El
simio bajó del árbol desoyendo los consejos de los ancianos.
-Si
lo haces, no tendrás remedio -le advertían.
-Pronto
olvidarás cómo se trepa. Los dedos de tus pies se atrofiarán -le avisaban.
-¿Qué
va a ser de ti lejos de casa, mono, qué va a ser de ti? -le cantaron.
Pero
era el simio más listo del grupo y veía con claridad el futuro. Se irguió soberbio
sobre sus dos pies y amagó un gesto desdeñoso de adiós con las manos recién
liberadas. El futuro era suyo. Una tropilla de inadaptados lo siguió sin mucha
convicción.
Pasaron
los siglos y la estirpe de los monos sabios prosperó. Descubrieron el fuego,
fabricaron armas de madera, construyeron barcos y casas.
Un
día, el más listo de los monos listos, se sintió cansado, añorante. Quería
descansar a la sombra de un árbol, filosofar, y quizá, aunque no lo supiera,
ansiaba regresar a sus orígenes. Prescindir para siempre de la corbata. Acercarse al cielo por la escalera torcida de
un tronco. Columpiarse despreocupado de rama en rama. Sentirse un poco aéreo.

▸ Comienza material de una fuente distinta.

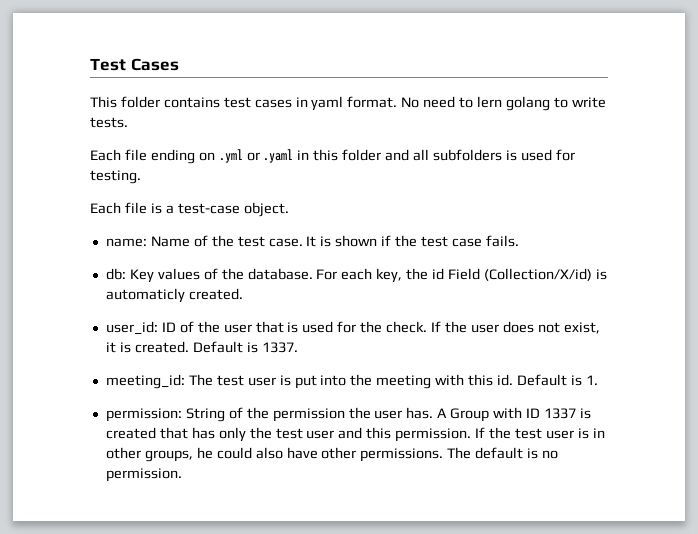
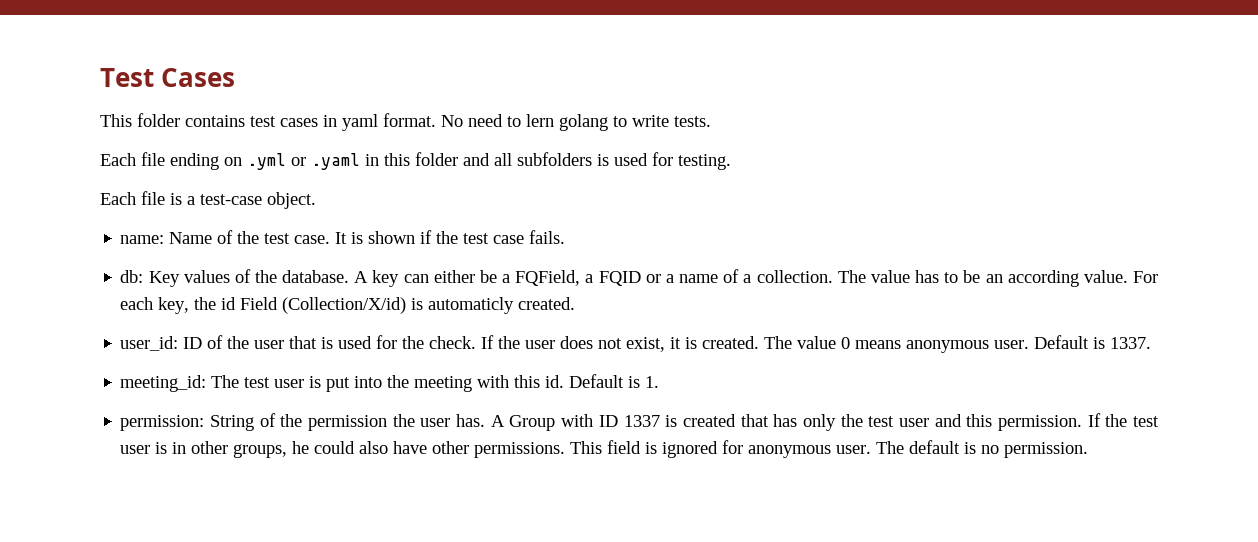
+ A key can either be a FQField, a FQID or a name of a collection. The value has to be an according value.
+ The value 0 means anonymous user.
+ This field is ignored for anonymous user.

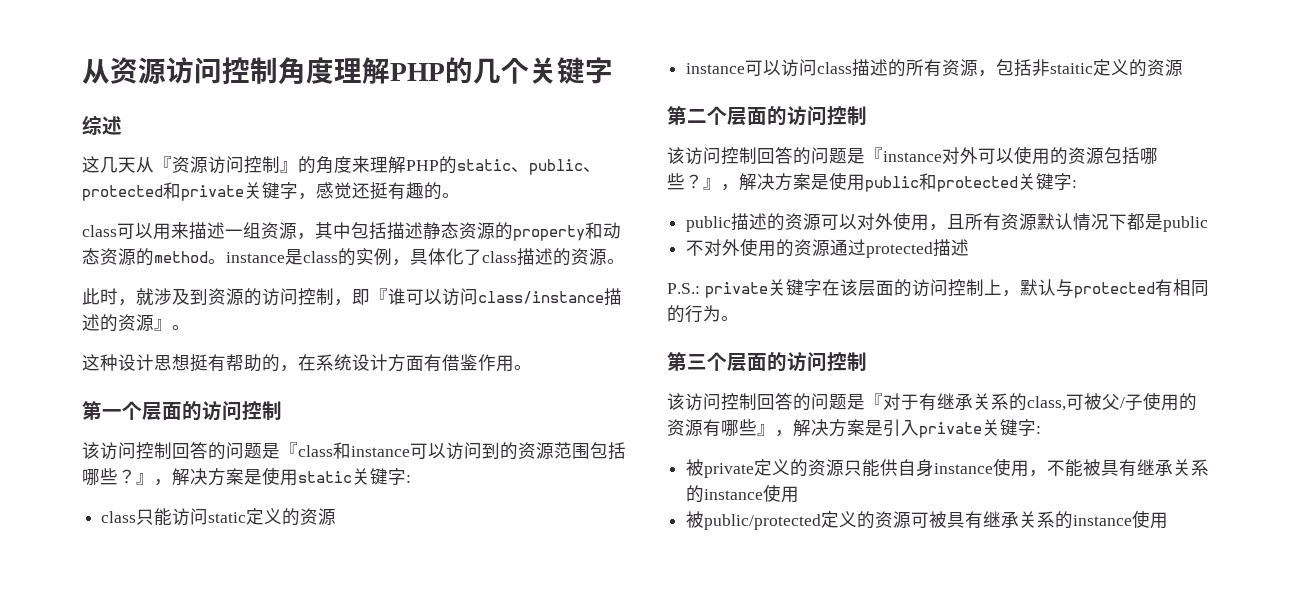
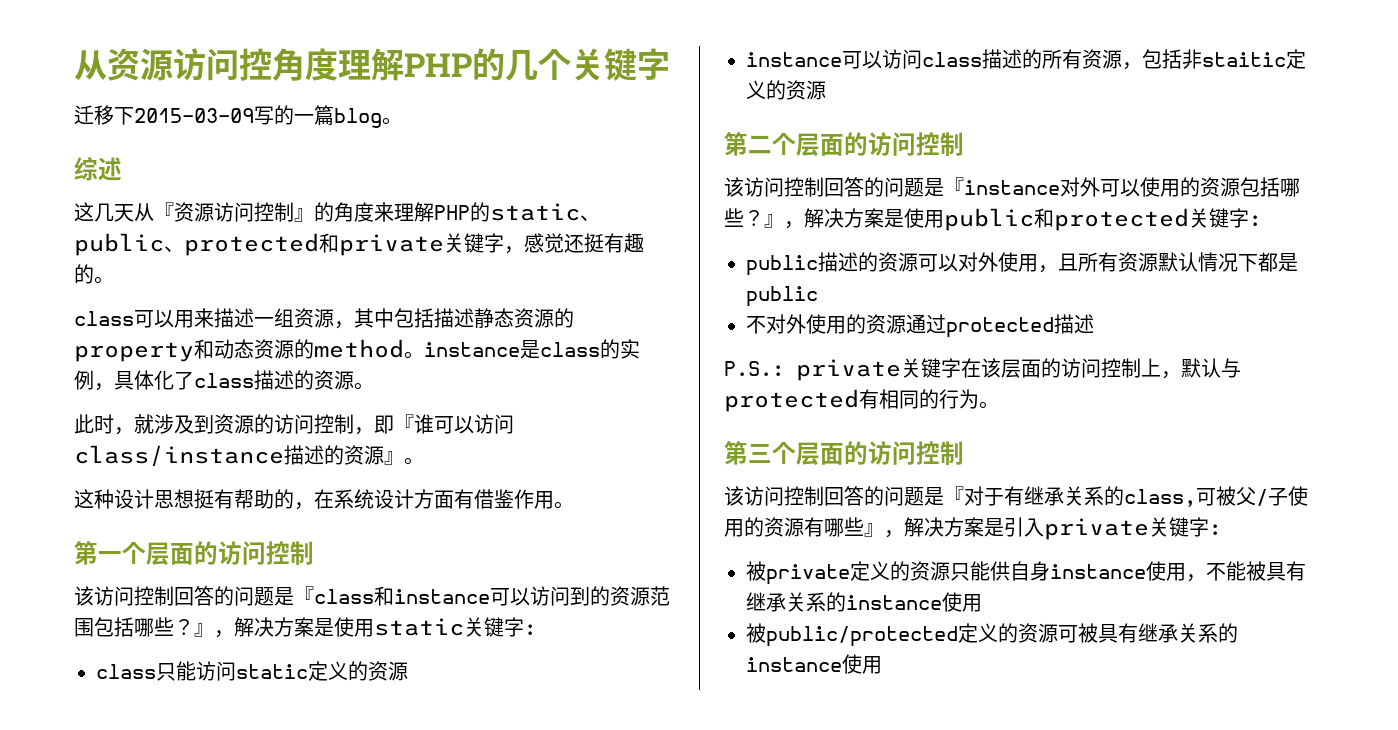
- 从资源访问控制角度理解PHP的几个关键字
+ 从资源访问控角度理解PHP的几个关键字
+ 迁移下2015-03-09写的一篇blog。

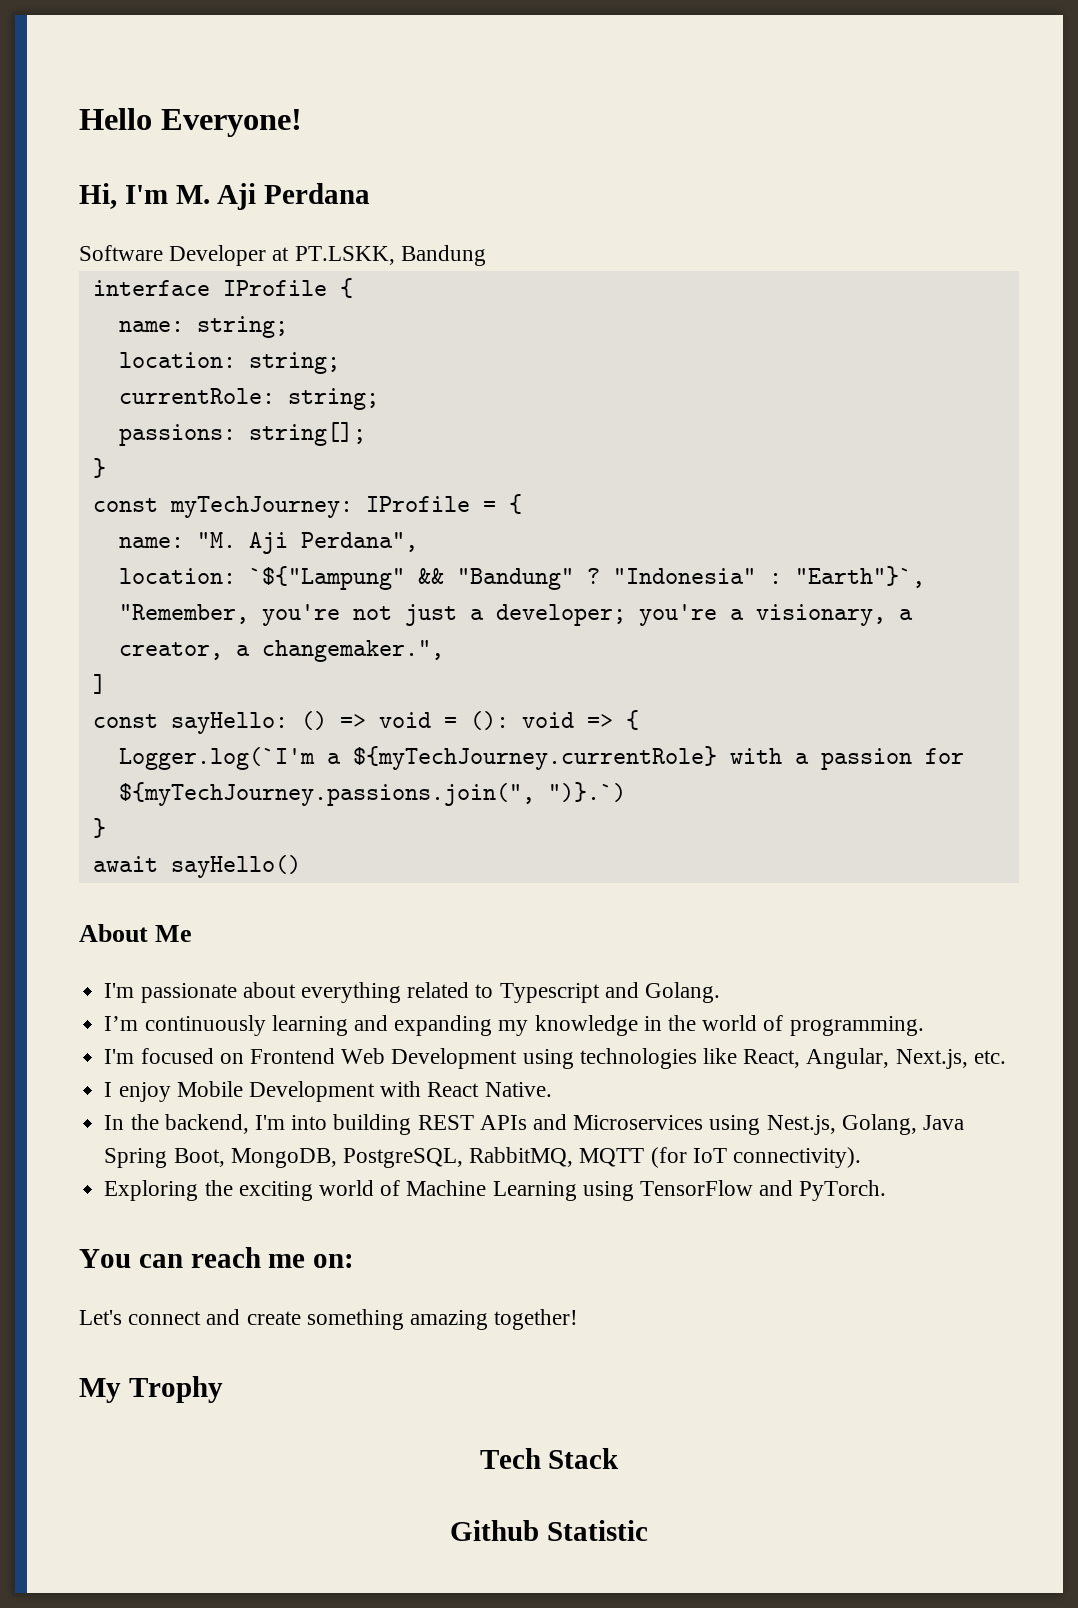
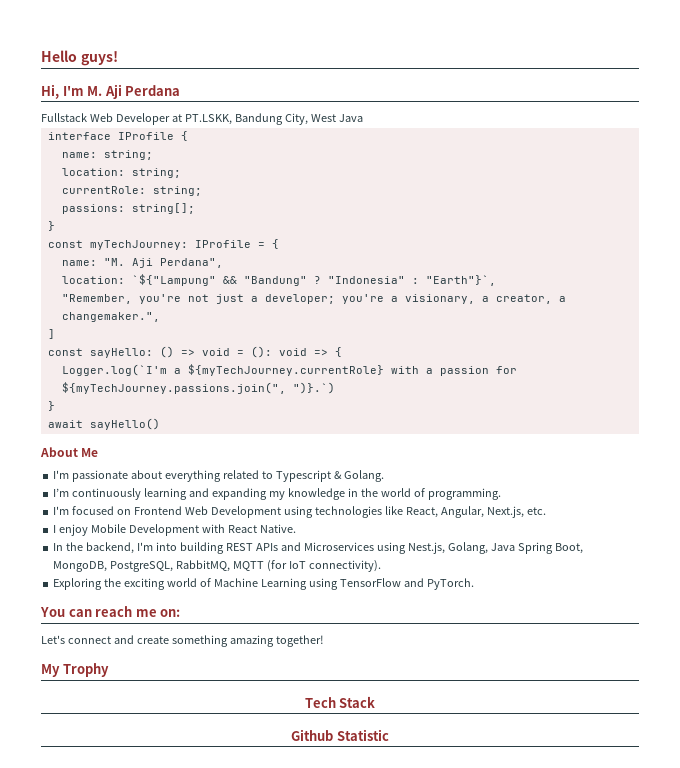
- Hello Everyone!
+ Hello guys!
- Software Developer at PT.LSKK, Bandung
+ Fullstack Web Developer at PT.LSKK, Bandung City, West Java
- I'm passionate about everything related to Typescript and Golang.
+ I'm passionate about everything related to Typescript & Golang.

Disfrutar siendo espulgado. Buscó y buscó, pero sus ancestros se habían
extinguido y ya no quedaban árboles. Solo vio ceniza de hogueras, madera
consumida en barcos y casas, en papel. En armas inservibles.
Se
le hizo la noche. Miró a la luna, su yerma vastedad, y en ella vio el espejo donde se reflejaba el futuro de la Tierra. Era como si el muerto
satélite dijera: Fui lo que eras. Serás lo que soy.